Up to one-third of psychiatric out-patients in 2006 received ≥3 medications, compared with 17% a decade earlier. 1 Polypharmacy is expensive, increases the risk of adverse effects, and may contribute to nonadherence. Although we recognize that at times long medication lists are justified, we offer 4 principles to help you limit unnecessary polypharmacy.

Do not treat patients’ symptoms indefinitely

William Osler stressed the importance of treating diseases, not symptoms. 2 Symptoms without a diagnosis are experiences. Whether physicians should treat experiences is an ethical question; however, even if your answer is “yes,” such treatment should be transient. Symptoms occurring within a diagnosis should be treated conservatively, but humanely, only while waiting for syndromal relief. 3

Do not use syndrome-oriented drugs to treat symptoms

Mood disorders are not just unpleasant emotions, and anxiety disorders are more than simply nervousness. Medications that are effective for psychopathologic syndromes might not help isolated patient complaints. For example, antidepressants do not simply lift sadness, nor do they usually relieve the nonsyndromal “anxiety” many patients report. Some clinicians might disagree with this recommendation based on flaws in DSM-IV-TR taxonomy; however, these shortcomings do not translate into pharmacologic efficacy.

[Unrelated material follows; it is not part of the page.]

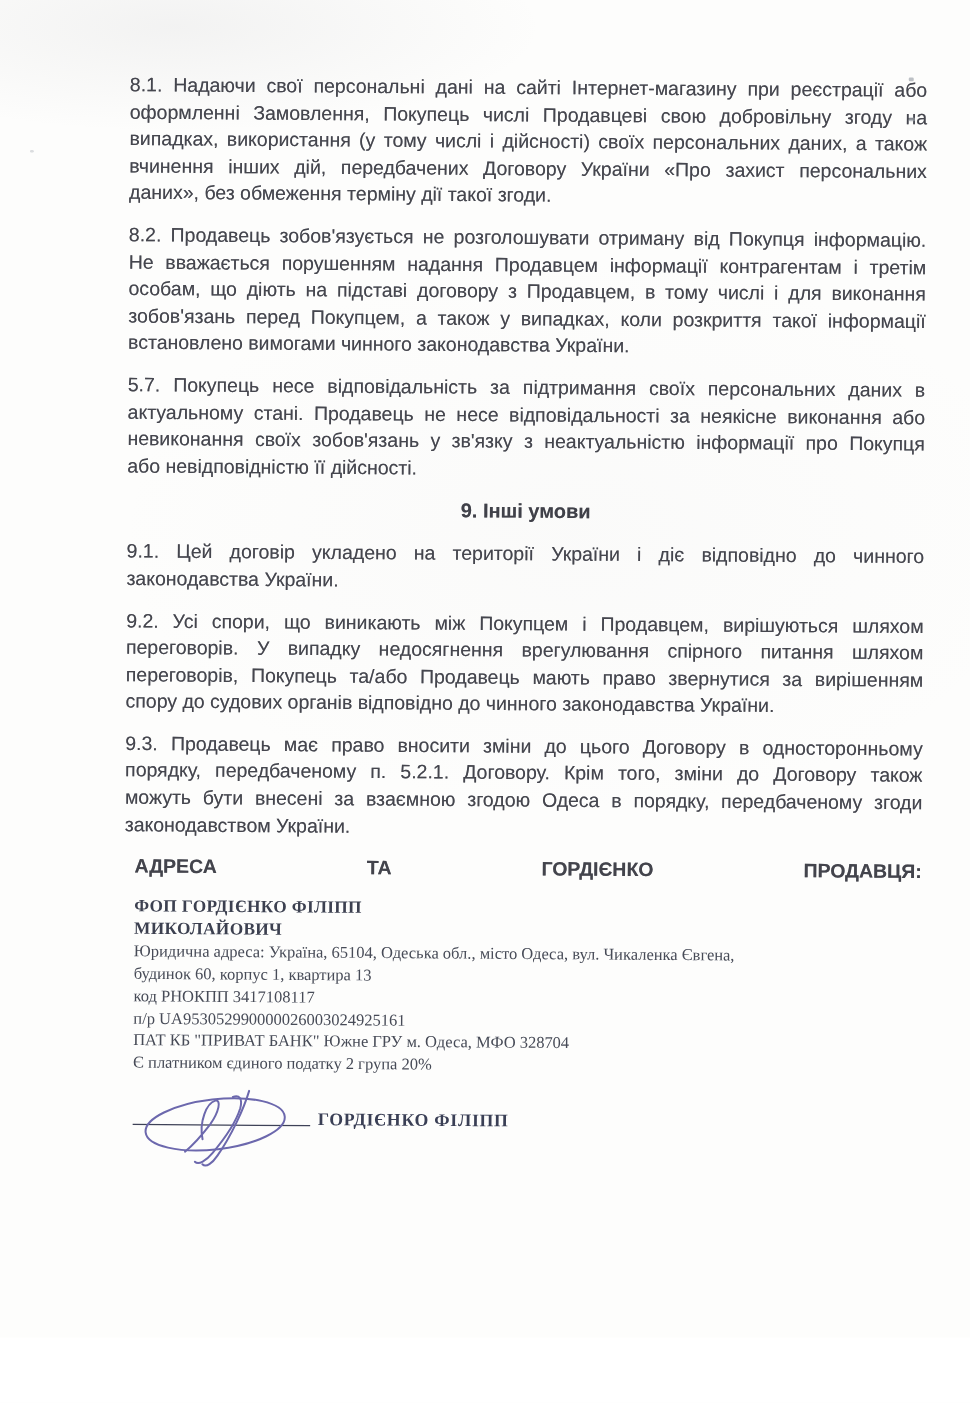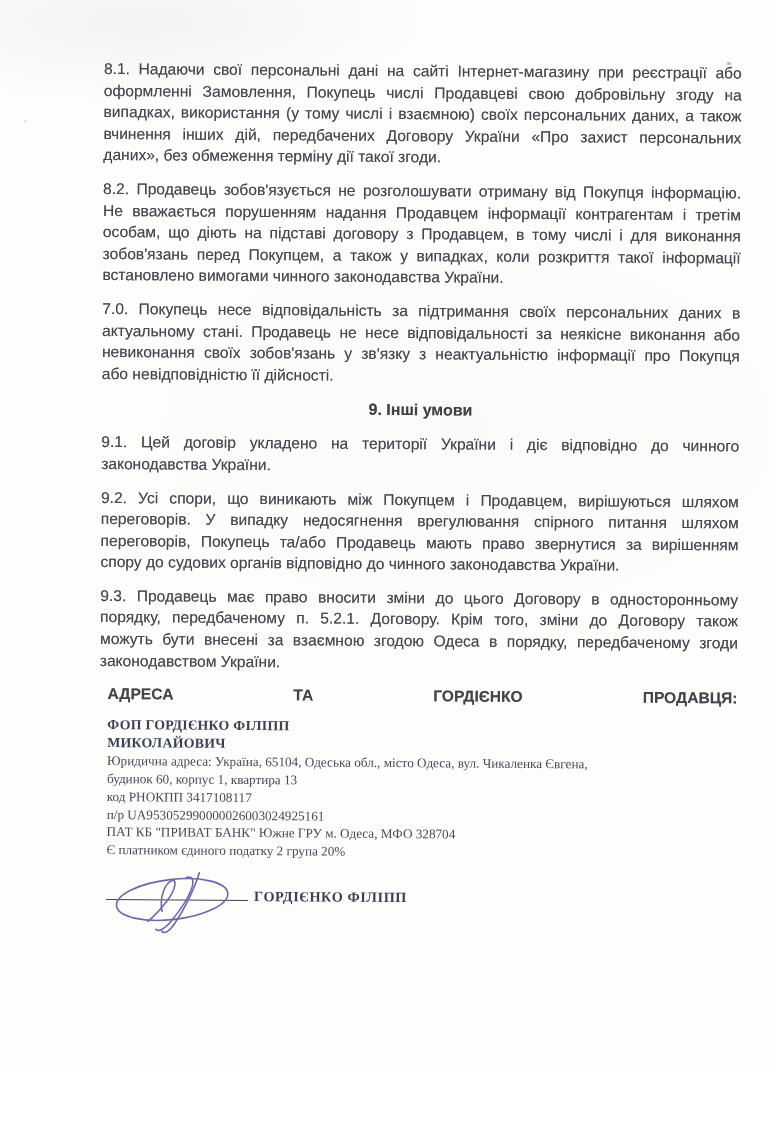"взаємною)" span { text: взаємною -> дійсності }
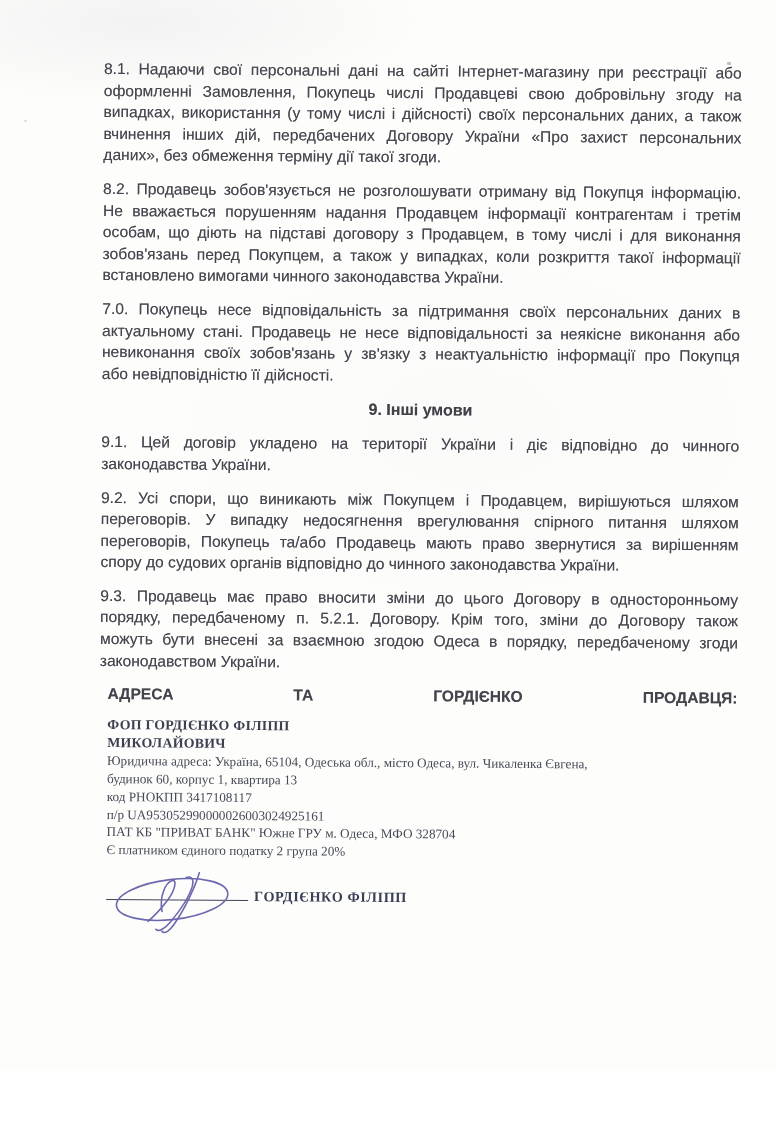"7.0." span { text: 7.0 -> 5.7 }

Do not accumulate medications when faced with nonresponse

If the first 3 medications you prescribed were working, you wouldn’t need to add a fourth. Consider discontinuing one medication for every new one you start. This principle can help you set limits with patients who demand more medications to try to eradicate nonsyndromal distress or clinically significant symptoms that psychopharmacology cannot address. Nonresponse to aggressive treatment should trigger a reassessment of the original diagnosis.

Do not match ‘soft’ diagnoses with ‘soft’ treatments

“Soft” diagnoses come in 2 types:

  • an equivocal or mild psychopathologic picture that may be called, for example, “soft bipolar illness”
  • using imprecise terms as diagnostic proxies, such as “depression and anxiety.”

Patients with soft diagnoses often receive combinations of lower-than-standard dosages or drugs with milder side effects but substandard efficacy. For these patients, we recommend postponing pharmacotherapy or “firming up” the diagnosis and then initiating the standard of care.


1. Mojtabai R, Olfson M. National trends in psychotropic medication polypharmacy in office-based psychiatry. Arch Gen Psychiatry. 2010;67:26-36.

2. Osler W. Aequanimitas. 3rd edy. New York, NY: McGraw-Hill Professional; 1932.

3. Ghaemi SN. Toward a Hippocratic psychopharmacology. Can J Psychiatry. 2008;53(3):189-196.